Copenhagen surveys its citizens regularly. They conduct an Urban Life Account, a Bicycle Account, a Greenspace Account, and so on. They engage college students to take annual counts of how many people are using their parks and what they are doing when they are using those parks. Are they engaged in programming like sports teams? Are they using the walking trail? Are they simply sitting?
Information is power and cities like Copenhagen, and now organizations like Healthways and Gallup, understand the power of knowing whether your citizens are using public amenities, whether they are engaged in healthful activities, whether they feel connected to the neighborhood next to them or the park two neighborhoods over.
The State of American Well-Being never called Columbus or any other city “miserable.” That phrase was a smug discounting of the entire purpose of the study, opportunistically used to drive readers to the Yahoo blog page. I’m sure the study’s authors stood in dismay as they learned how the blogosphere missed the entire point, which was: Do we know whether our citizens have healthful and enjoyable lives; and are we building cities that optimize their well-being and opportunities for success?

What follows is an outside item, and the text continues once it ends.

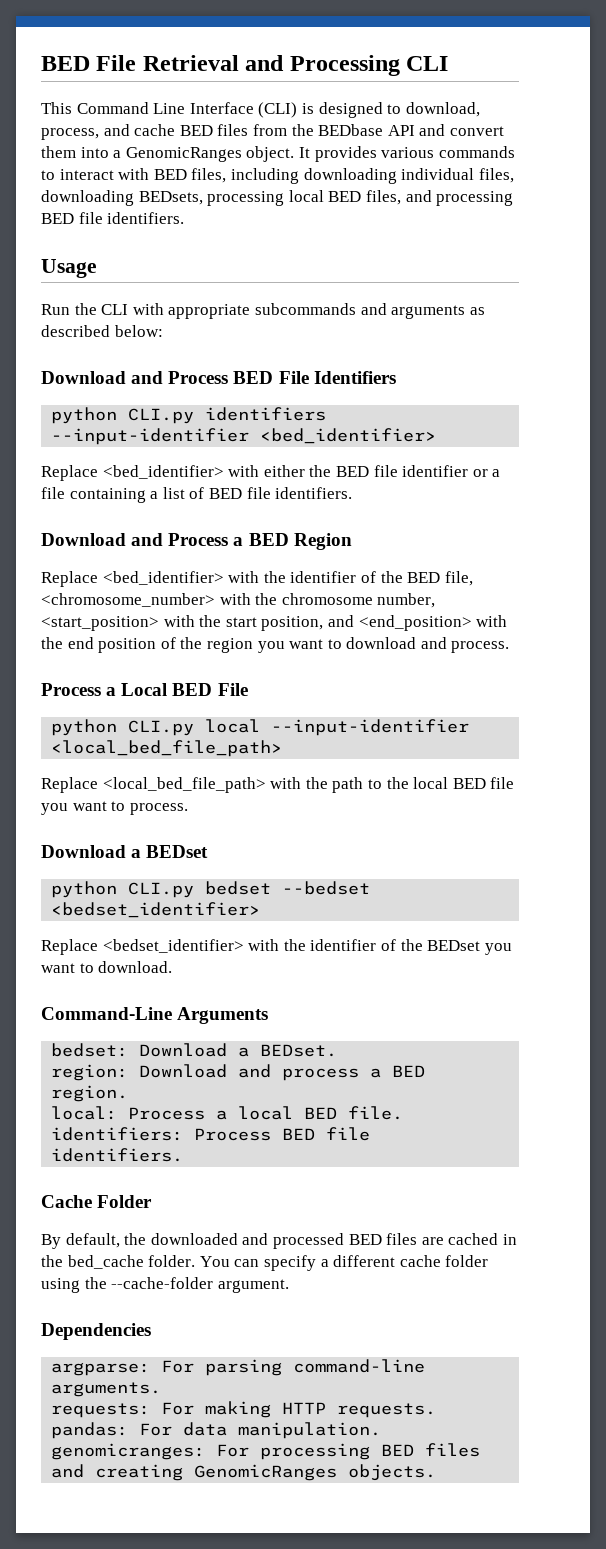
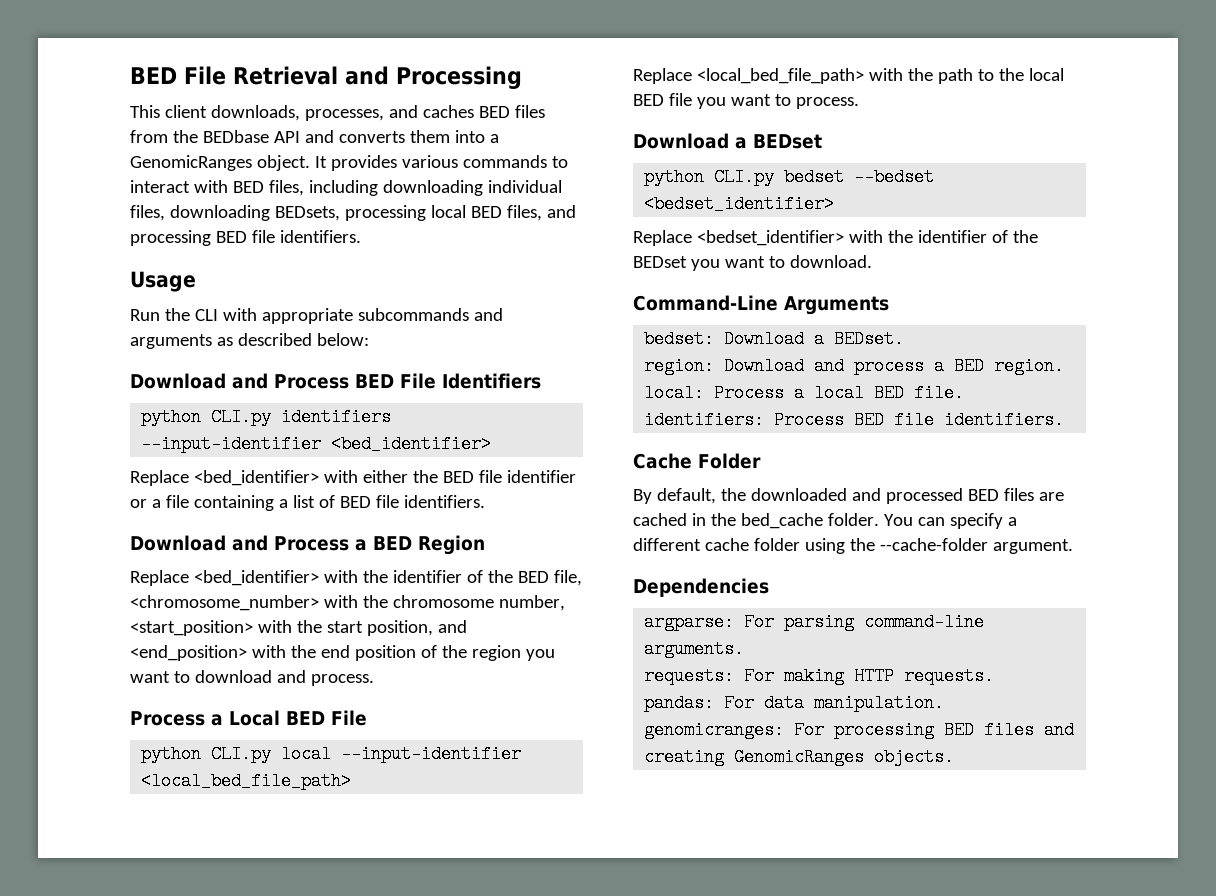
- BED File Retrieval and Processing CLI
+ BED File Retrieval and Processing
- This Command Line Interface (CLI) is designed to download, process, and cache BED files from the BEDbase API and convert them into a GenomicRanges object.
+ This client downloads, processes, and caches BED files from the BEDbase API and converts them into a GenomicRanges object.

Copenhageners will tell you they know the satisfaction rate of their citizens. They will tell you that number is high (in the 65 to 85 percentile depending on what aspect of civic life you are talking about). They will also tell you their satisfaction rates are high because they are very good at building an integrated, livable city.
They build bike lanes everywhere, on nearly every street, for all the reasons I have mentioned previously, but they also do it because it pulls their struggling residents out of poverty. In the U.S., we spend 20-25 percent of our income on costs associated with transportation. In Copenhagen, because of the tremendous biking and walking facilities and biking and walking culture, they spend only 5 percent on transportation.
Imagine if you had 15-20 percent more disposable income in your household. That would be a nice economic boost for all families.
People of all economic levels use the Copenhagen bike facilities, but those in lower income levels use them more. Throughout Denmark, people making less than $13,000 a year use biking as a mode of transportation 26% of the time and walk about 23 percent of the time. That leaves about 40% of their trips for automotive transportation and 10% for public transit. (In the U.S., people at this income level utilize automotive transportation 73 percent of the time.)
People making between $65,000 and $78,000 a year in Denmark utilize biking as transport 14.5 percent of the time and walk about 17 percent of the time. They utilize automotive transportation 68 percent of the time. (In the U.S., people at this income level use cars 86% of the time).
Cars are expensive, and in America and in Columbus people have little other choice if they want to get to work or school or day care. Data shows that not owning a reliable car is the surest route to inescapable poverty in the U.S. Think about it. If you do not own a car in Columbus, what jobs are available to you?
If you don’t own a car you better hope you live close to where the most vibrant market investment has been. For us, that is north Columbus, Uptown and Midtown. If you live there, or at least in sections of those areas, you might have a shot at walking (often with no sidewalks, mind you) to work. Otherwise, you are like 73 percent of Americans who find that the typical job takes more than 90 minutes to reach by public transit.
If we build better cities, could we make poverty easier to escape? In Columbus, could we improve the well-being of our residents from a health and wealth standpoint if we built infrastructure that allowed them viable transportation options in their daily lives?